The Bush administration has described Vice President Dick Cheney's trip to Tbilisi today as demonstrating U.S. support for Georgia and its NATO aspirations. Meanwhile, in the United States, some have argued that NATO erred in failing to admit Tbilisi sooner and that the alliance must now put Georgia on a "fast track" to membership. This view is based more on advocacy than analysis, however, and reflects a fundamental misunderstanding of both Russia and Europe. It is also far from clear that under current circumstances Georgia's NATO membership would be a net contribution to American security or broader U.S. national interests.
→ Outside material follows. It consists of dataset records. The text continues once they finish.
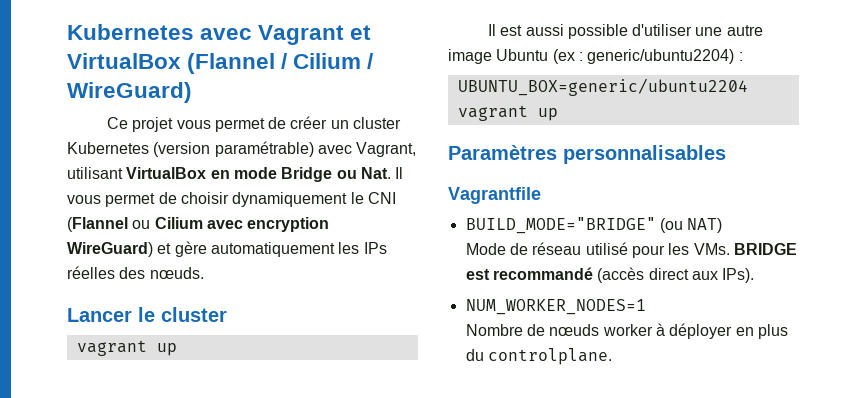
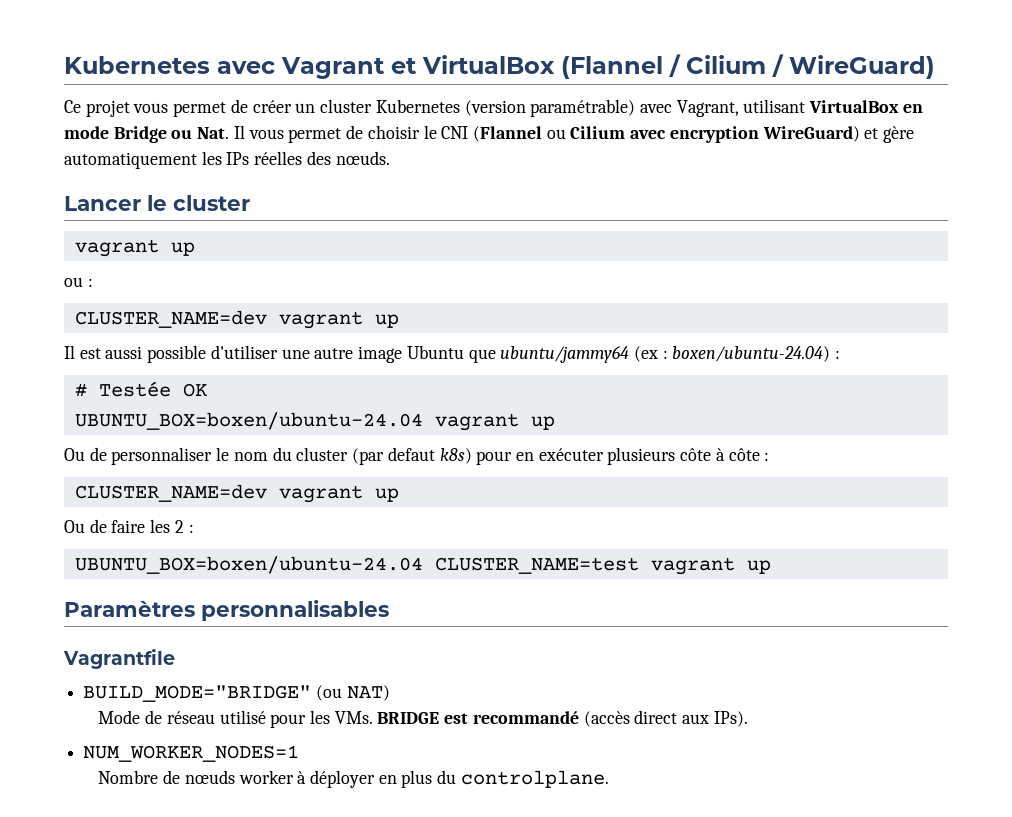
- Ce projet vous permet de créer un cluster Kubernetes (version paramétrable) avec Vagrant, utilisant VirtualBox en mode Bridge ou Nat. Il vous permet de choisir dynamiquement le CNI (Flannel ou Cilium avec encryption WireGuard) et gère automatiquement les IPs réelles des nœuds.
+ Ce projet vous permet de créer un cluster Kubernetes (version paramétrable) avec Vagrant, utilisant VirtualBox en mode Bridge ou Nat. Il vous permet de choisir le CNI (Flannel ou Cilium avec encryption WireGuard) et gère automatiquement les IPs réelles des nœuds.
+ ou :
+ CLUSTER_NAME=dev vagrant up
- Il est aussi possible d'utiliser une autre image Ubuntu (ex : generic/ubuntu2204) :
- UBUNTU_BOX=generic/ubuntu2204 vagrant up
+ Il est aussi possible d'utiliser une autre image Ubuntu que ubuntu/jammy64 (ex : boxen/ubuntu-24.04) :
+ # Testée OK
+ UBUNTU_BOX=boxen/ubuntu-24.04 vagrant up
+ Ou de personnaliser le nom du cluster (par defaut k8s) pour en exécuter plusieurs côte à côte :
+ CLUSTER_NAME=dev vagrant up
+ Ou de faire les 2 :
+ UBUNTU_BOX=boxen/ubuntu-24.04 CLUSTER_NAME=test vagrant up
The suggestion that today's troubles could have been avoided had NATO at its April Bucharest Summit offered Georgia a Membership Action Plan (MAP)-beginning the practical, bureaucratic process leading to membership-is naïve and short-sighted. First, a MAP is not membership. The conflict between Georgia and Russia would not have legally triggered the alliance's Article Five provisions on mutual defense. And the Kremlin knows this.
Worse, having a MAP might have only further emboldened Georgian President Saakashvili and led him to provoke a more serious conflict with Russia in the expectation that he would receive NATO support. In that case, NATO would have faced a disastrous choice between war with Russia and failing to support a government to which it had a moral, if not legal, commitment.